When Makenna's mother is killed by the villagers that she's known all her life, Makenna runs away to escape her mother's fate. Like her mother, Makenna is a hedgewitch, and witches are being persecuted more and more by both the government and the people of the land. After stealing an apple from an orchard protected by goblins, Makenna finds herself pursued by the creatures . . . until she learns more about them and comes to an understanding with them. Goblins, like witches, are being driven out of the settled lands and into the wilderness. Though they are crafty and gifted with magical talents, they need someone who can organize them if they are going to have any hope of surviving. Makenna, feeling hostile and resentful of her own kind, throws her lot in with the goblins and never looks back.

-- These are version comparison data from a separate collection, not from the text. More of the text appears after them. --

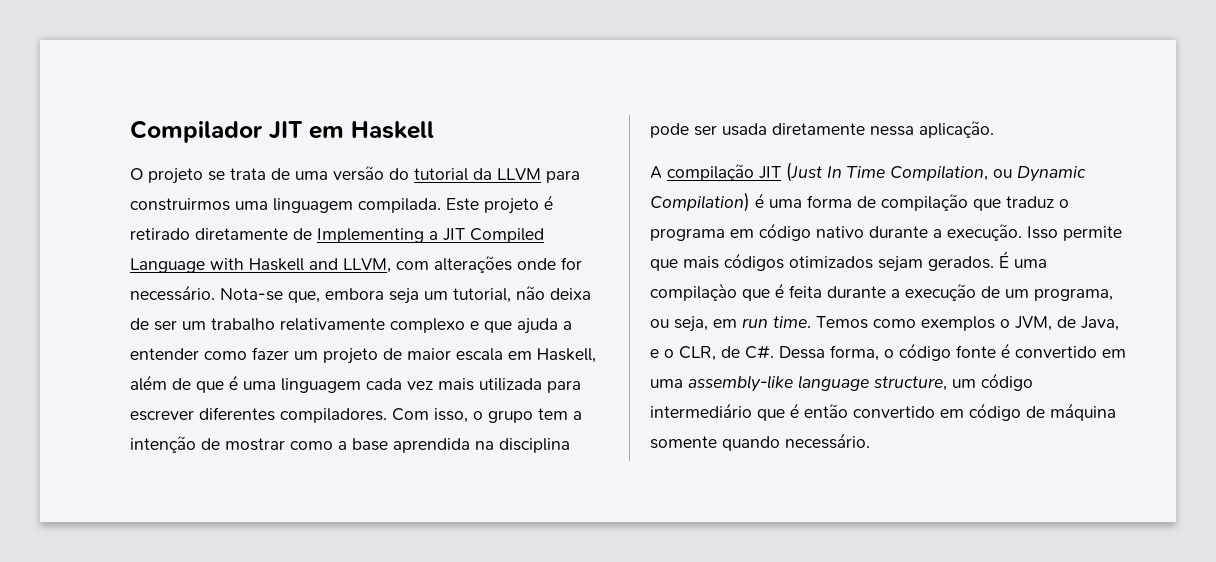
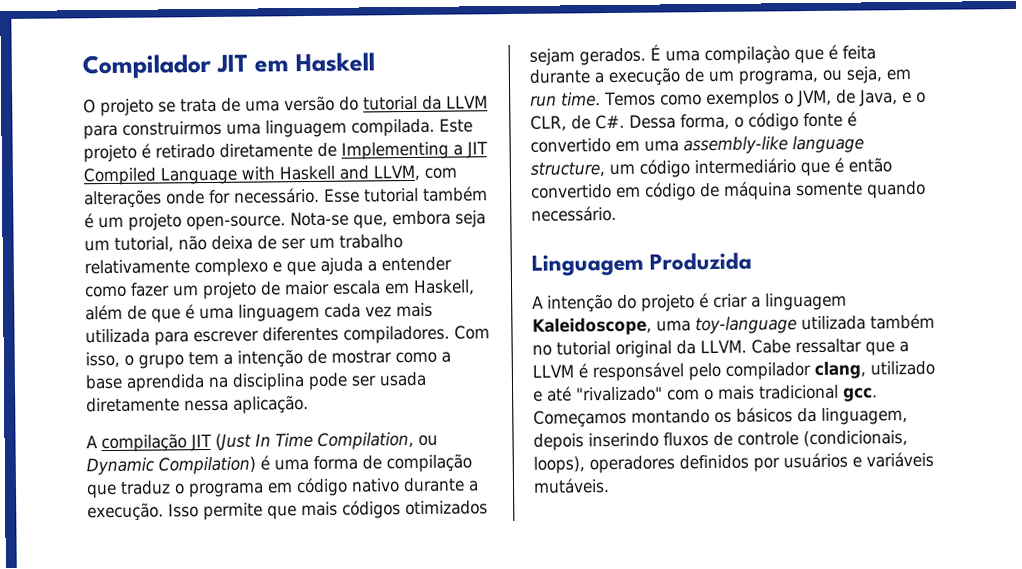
+ Esse tutorial também é um projeto open-source.
+ Linguagem Produzida
+ A intenção do projeto é criar a linguagem Kaleidoscope, uma toy-language utilizada também no tutorial original da LLVM. Cabe ressaltar que a LLVM é responsável pelo compilador clang, utilizado e até "rivalizado" com o mais tradicional gcc. Começamos montando os básicos da linguagem, depois inserindo fluxos de controle (condicionais, loops), operadores definidos por usuários e variáveis mutáveis.

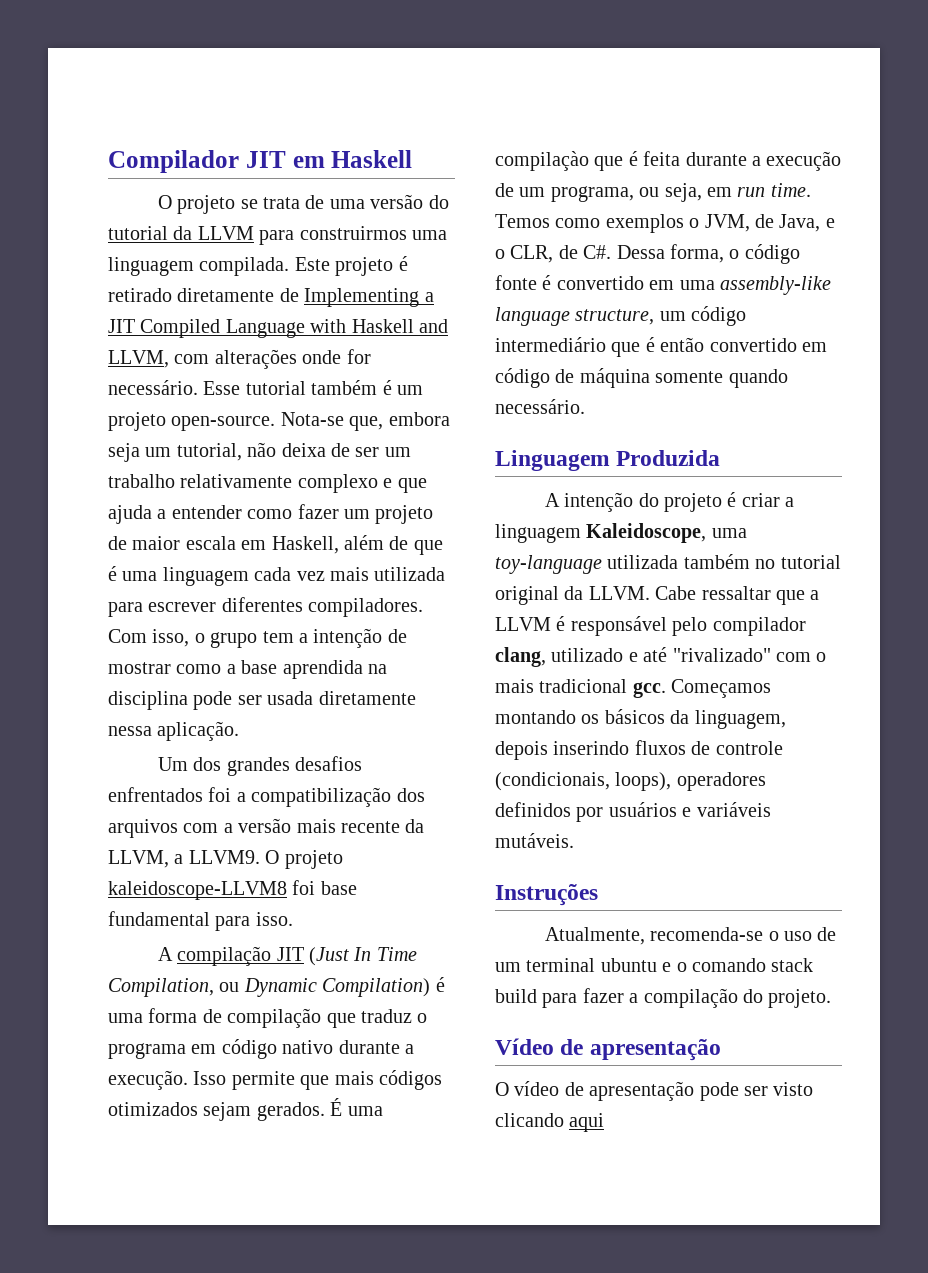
+ Um dos grandes desafios enfrentados foi a compatibilização dos arquivos com a versão mais recente da LLVM, a LLVM9. O projeto kaleidoscope-LLVM8 foi base fundamental para isso.
+ Instruções
+ Atualmente, recomenda-se o uso de um terminal ubuntu e o comando stack build para fazer a compilação do projeto.
+ Vídeo de apresentação
+ O vídeo de apresentação pode ser visto clicando aqui

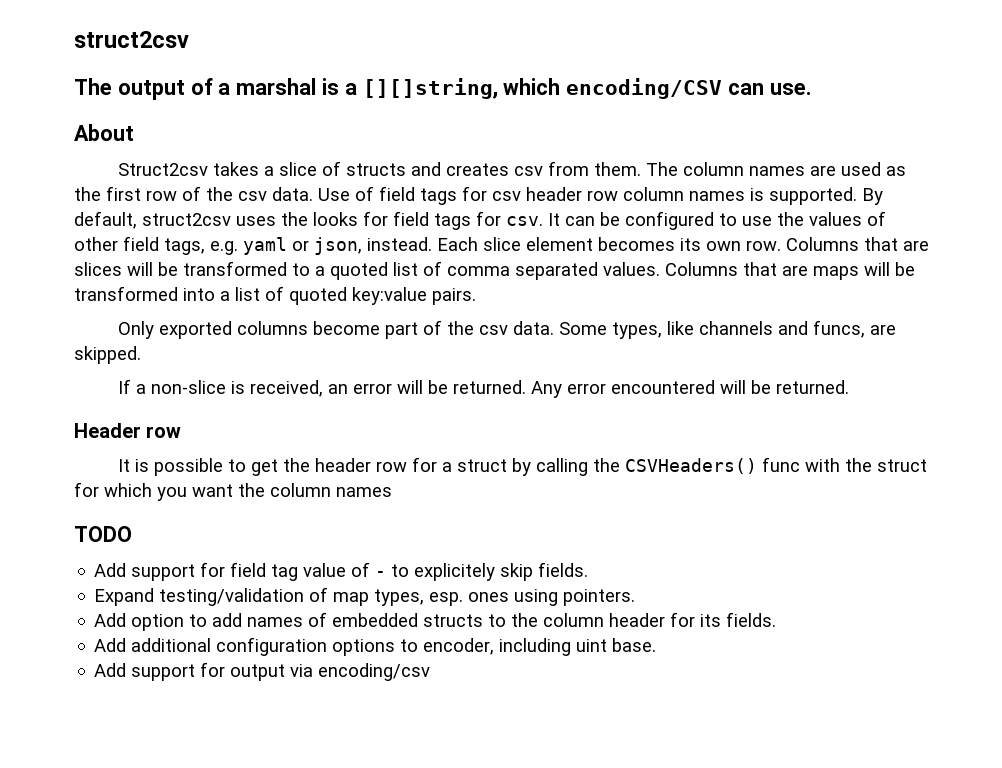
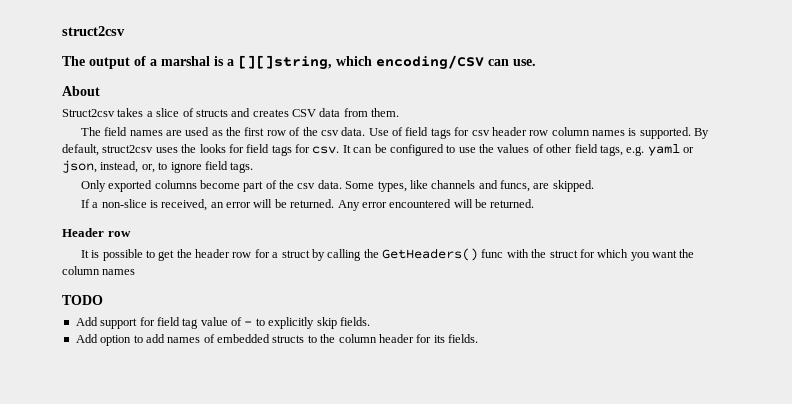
- Struct2csv takes a slice of structs and creates csv from them. The column names are used as the first row of the csv data.
+ Struct2csv takes a slice of structs and creates CSV data from them.
+ The field names are used as the first row of the csv data.
- It can be configured to use the values of other field tags, e.g. yaml or json, instead. Each slice element becomes its own row. Columns that are slices will be transformed to a quoted list of comma separated values. Columns that are maps will be transformed into a list of quoted key:value pairs.
+ It can be configured to use the values of other field tags, e.g. yaml or json, instead, or, to ignore field tags.
- It is possible to get the header row for a struct by calling the CSVHeaders() func with the struct for which you want the column names
+ It is possible to get the header row for a struct by calling the GetHeaders() func with the struct for which you want the column names
- Add support for field tag value of - to explicitely skip fields.
+ Add support for field tag value of - to explicitly skip fields.
- Expand testing/validation of map types, esp. ones using pointers.
- Add additional configuration options to encoder, including uint base.
- Add support for output via encoding/csv

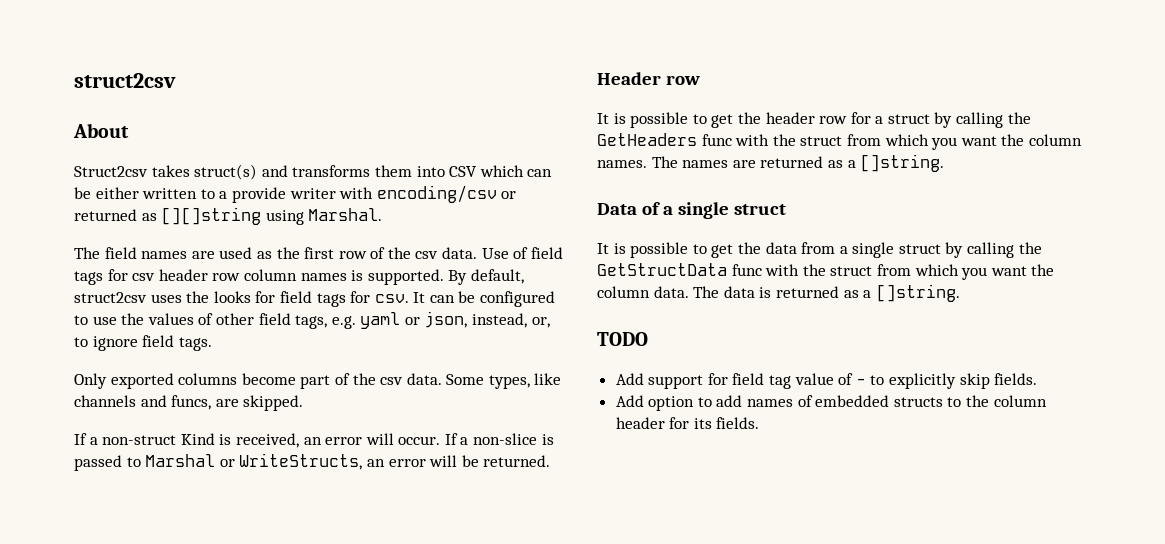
- The output of a marshal is a [][]string, which encoding/CSV can use.
  About
- Struct2csv takes a slice of structs and creates CSV data from them.
+ Struct2csv takes struct(s) and transforms them into CSV which can be either written to a provide writer with encoding/csv or returned as [][]string using Marshal.
- If a non-slice is received, an error will be returned. Any error encountered will be returned.
+ If a non-struct Kind is received, an error will occur. If a non-slice is passed to Marshal or WriteStructs, an error will be returned.
- It is possible to get the header row for a struct by calling the GetHeaders() func with the struct for which you want the column names
+ It is possible to get the header row for a struct by calling the GetHeaders func with the struct from which you want the column names. The names are returned as a []string.
+ Data of a single struct
+ It is possible to get the data from a single struct by calling the GetStructData func with the struct from which you want the column data. The data is returned as a []string.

Tobin is a knight and heir to his father's lands, until he rescues his younger brother from a political scrape. When he takes his brother's place and accepts responsibility for the scheme, Tobin is beaten, demoted, and disinherited. He's given one chance to regain his honor: capture the sorceress who has power over an army of goblins. He has hardly a chance against such powerful magic -- but the only other option is a life of shame, and by capturing the sorceress, he would be saving his country as well. However, when he meets Makenna and her goblins, he begins to question everything he has been told about this "sorceress" and her "army."
This was a quick and straightforward read, without a great deal of depth to either characters or plot, but enjoyable nonetheless. I'll be tracking down and reading the sequels soon.